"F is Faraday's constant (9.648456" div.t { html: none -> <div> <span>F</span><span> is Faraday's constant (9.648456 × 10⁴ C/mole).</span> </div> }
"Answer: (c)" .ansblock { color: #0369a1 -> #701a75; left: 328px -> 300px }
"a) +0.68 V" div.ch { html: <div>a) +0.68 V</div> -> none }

...

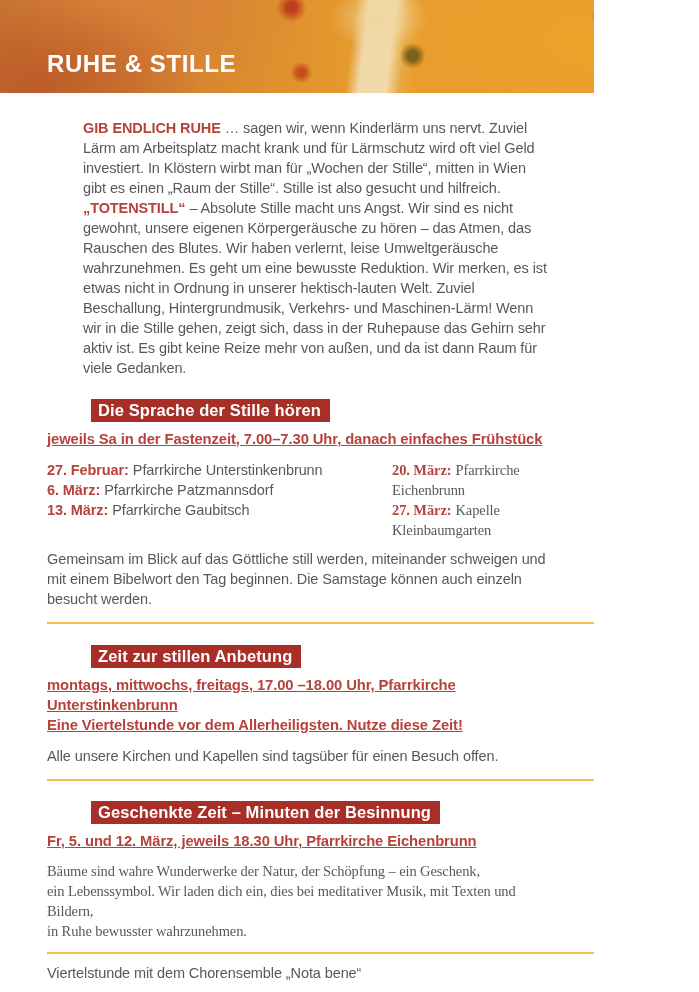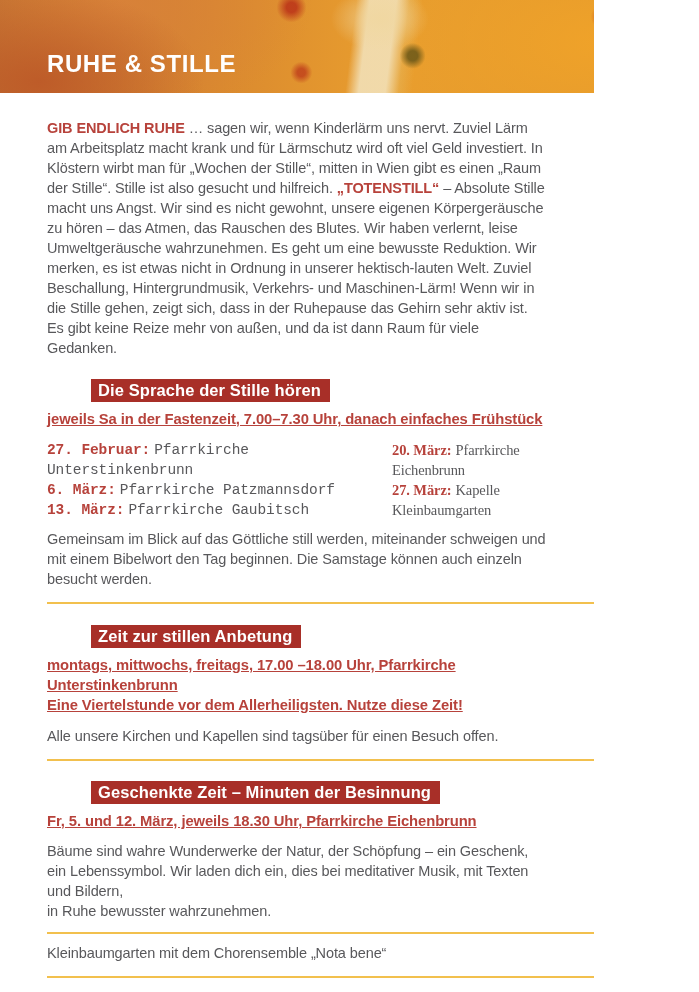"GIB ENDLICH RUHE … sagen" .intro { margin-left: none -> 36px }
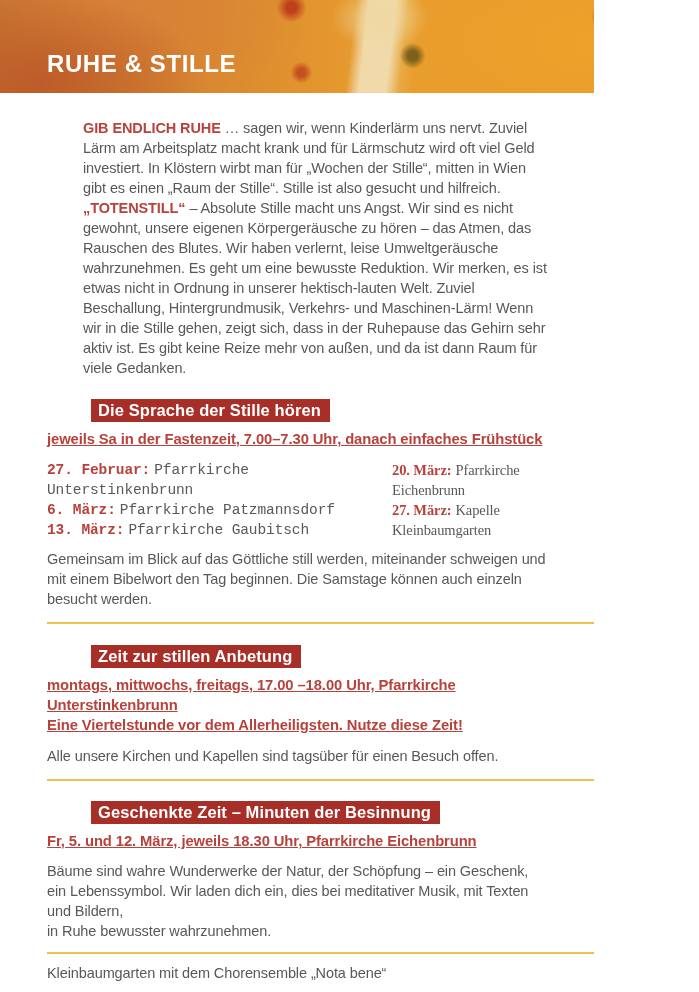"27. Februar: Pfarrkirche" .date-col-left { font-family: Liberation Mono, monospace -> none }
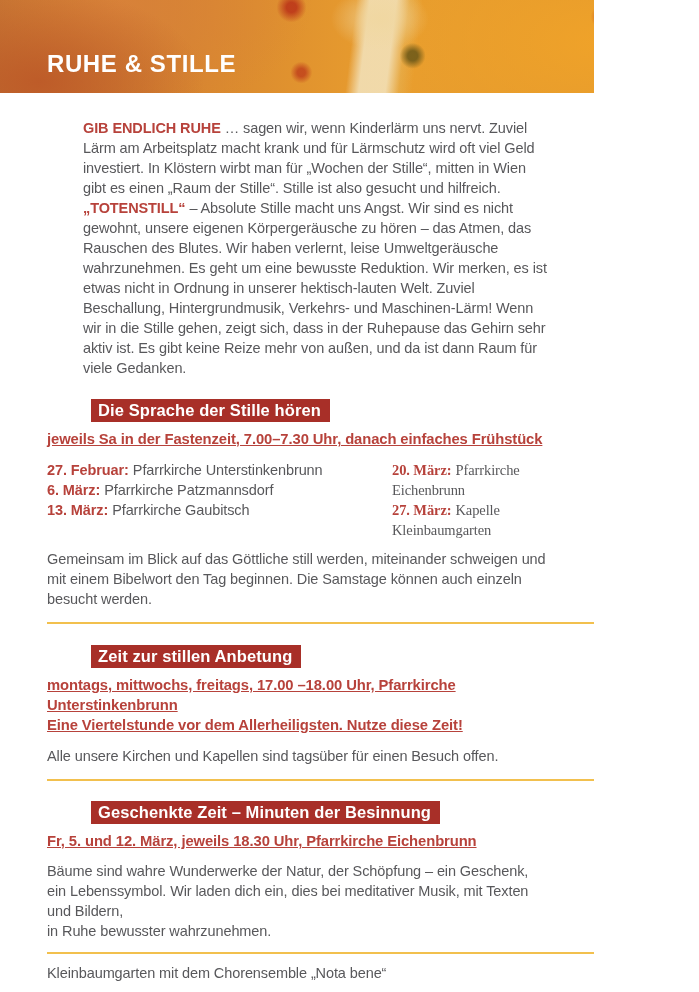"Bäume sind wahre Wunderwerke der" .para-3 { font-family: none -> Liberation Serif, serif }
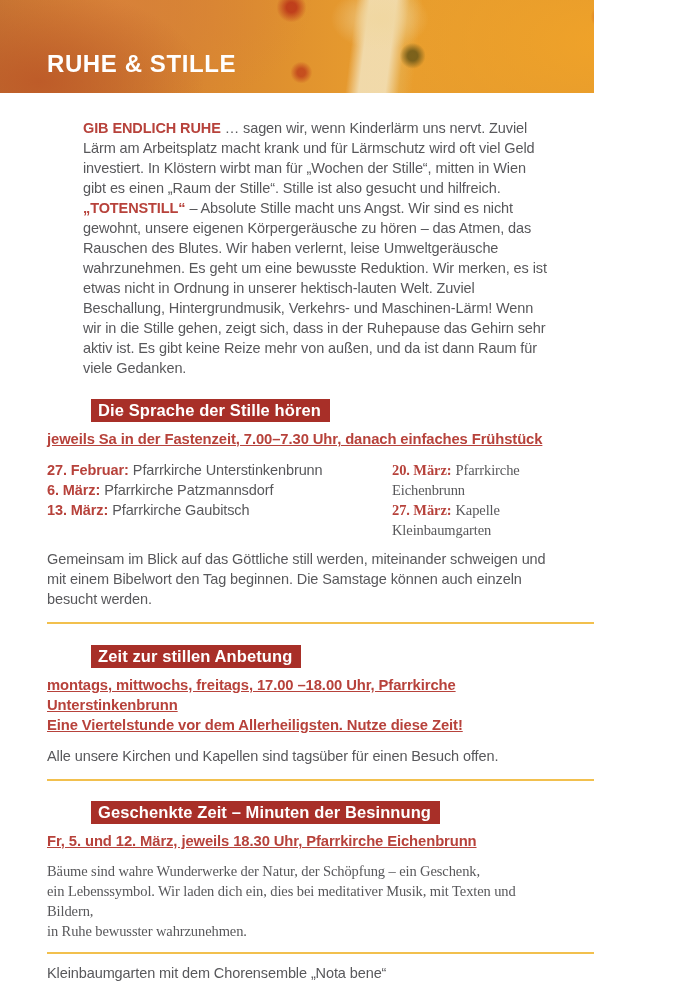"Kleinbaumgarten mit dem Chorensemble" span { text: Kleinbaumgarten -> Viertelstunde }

---

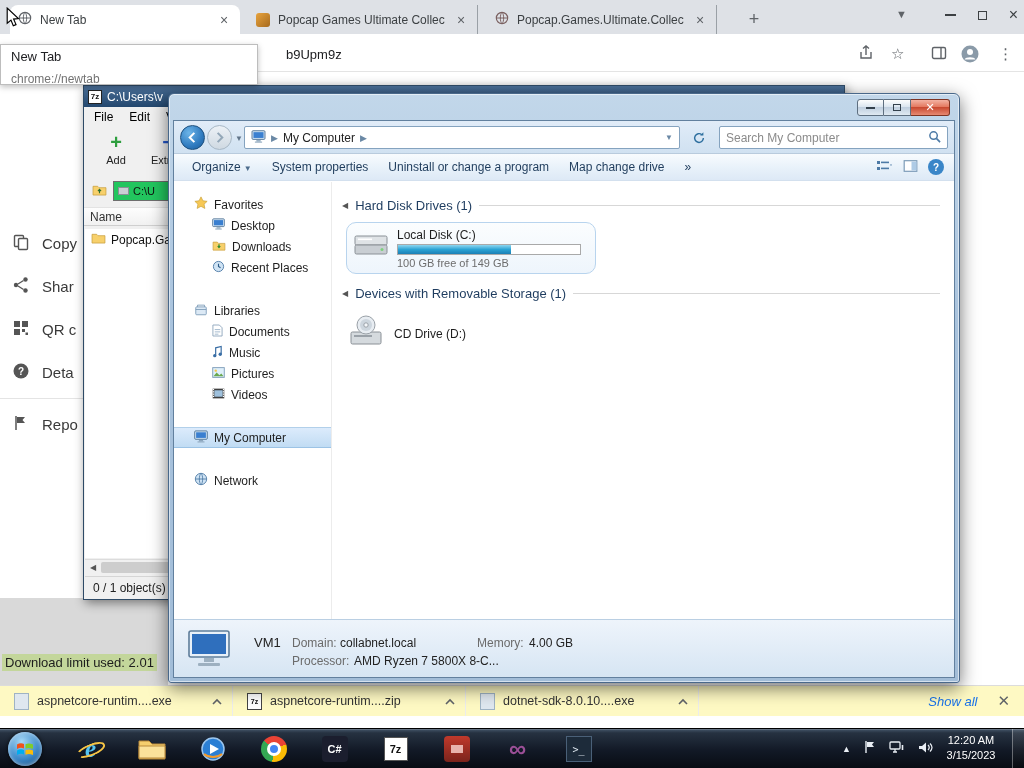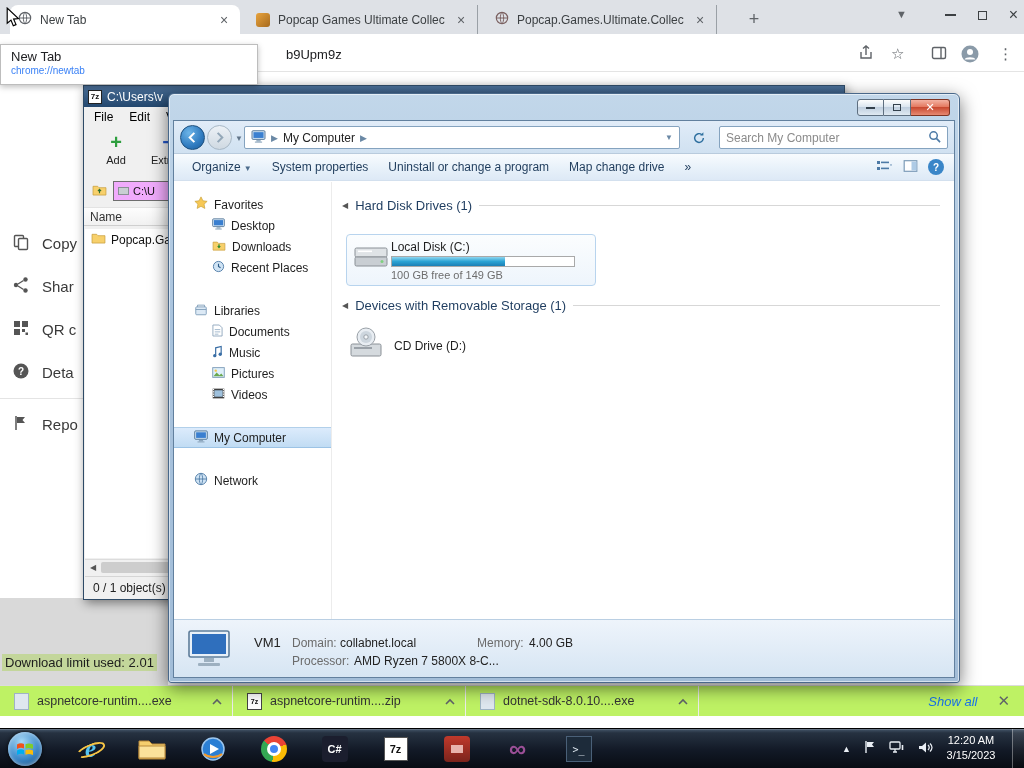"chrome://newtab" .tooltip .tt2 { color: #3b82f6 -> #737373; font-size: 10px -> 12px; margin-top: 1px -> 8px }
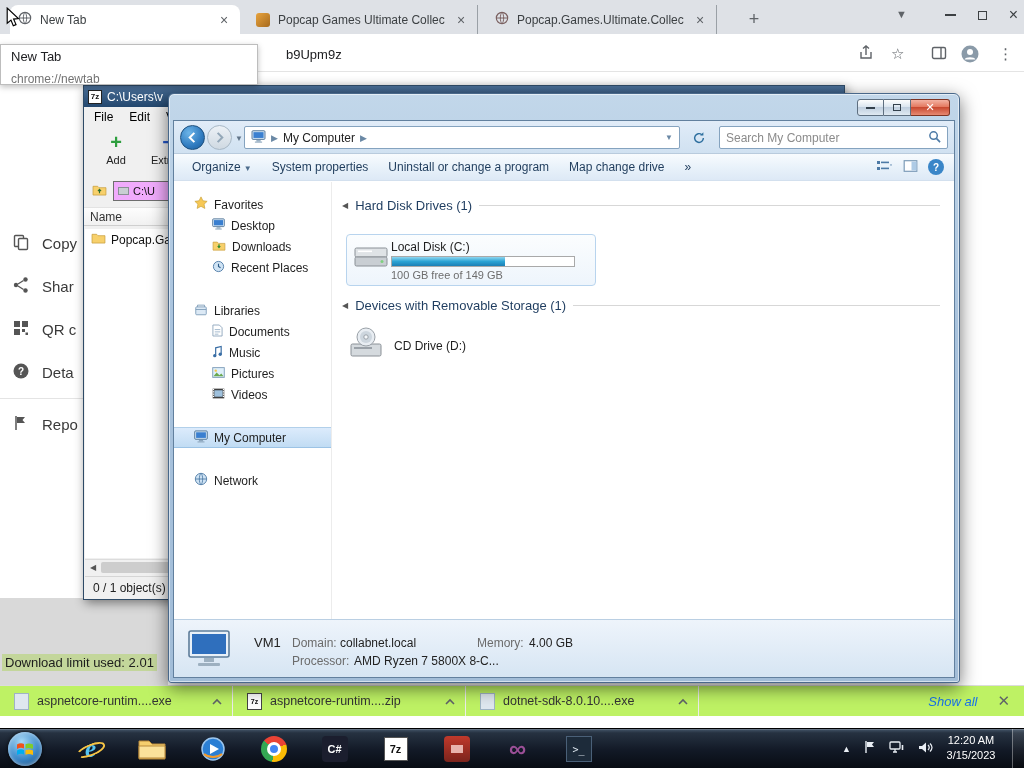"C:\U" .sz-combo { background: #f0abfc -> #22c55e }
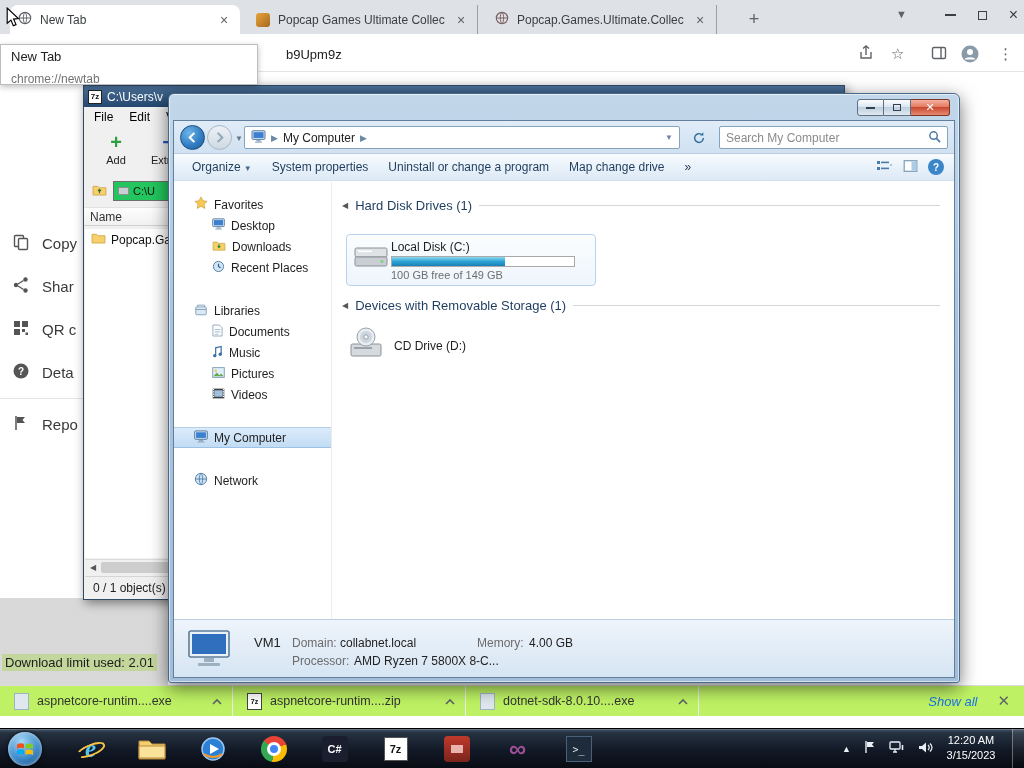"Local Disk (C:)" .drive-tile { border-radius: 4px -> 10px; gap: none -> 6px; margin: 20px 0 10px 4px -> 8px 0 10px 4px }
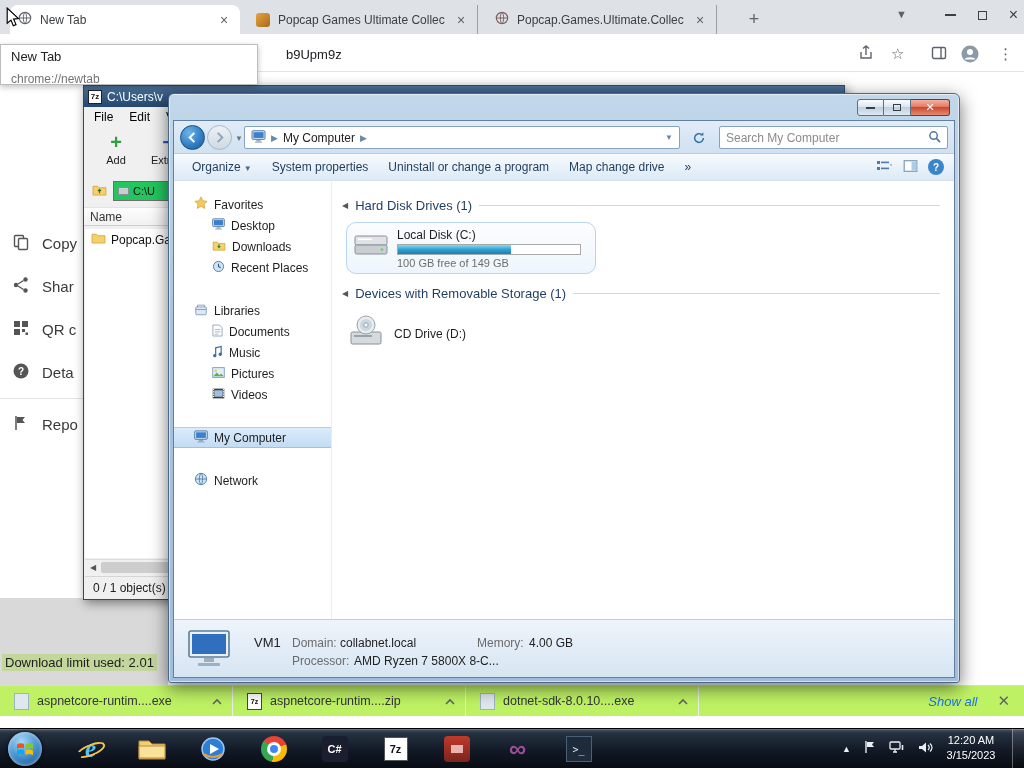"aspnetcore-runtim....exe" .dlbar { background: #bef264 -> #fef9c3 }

__To do__.
Could you repeat exactly the lines above from the line with "html: none ->" up to and including the line with "html: <div>a) +0.68", and only those?

__Finished exercise__.
"F is Faraday's constant (9.648456" div.t { html: none -> <div> <span>F</span><span> is Faraday's constant (9.648456 × 10⁴ C/mole).</span> </div> }
"Answer: (c)" .ansblock { color: #0369a1 -> #701a75; left: 328px -> 300px }
"a) +0.68 V" div.ch { html: <div>a) +0.68 V</div> -> none }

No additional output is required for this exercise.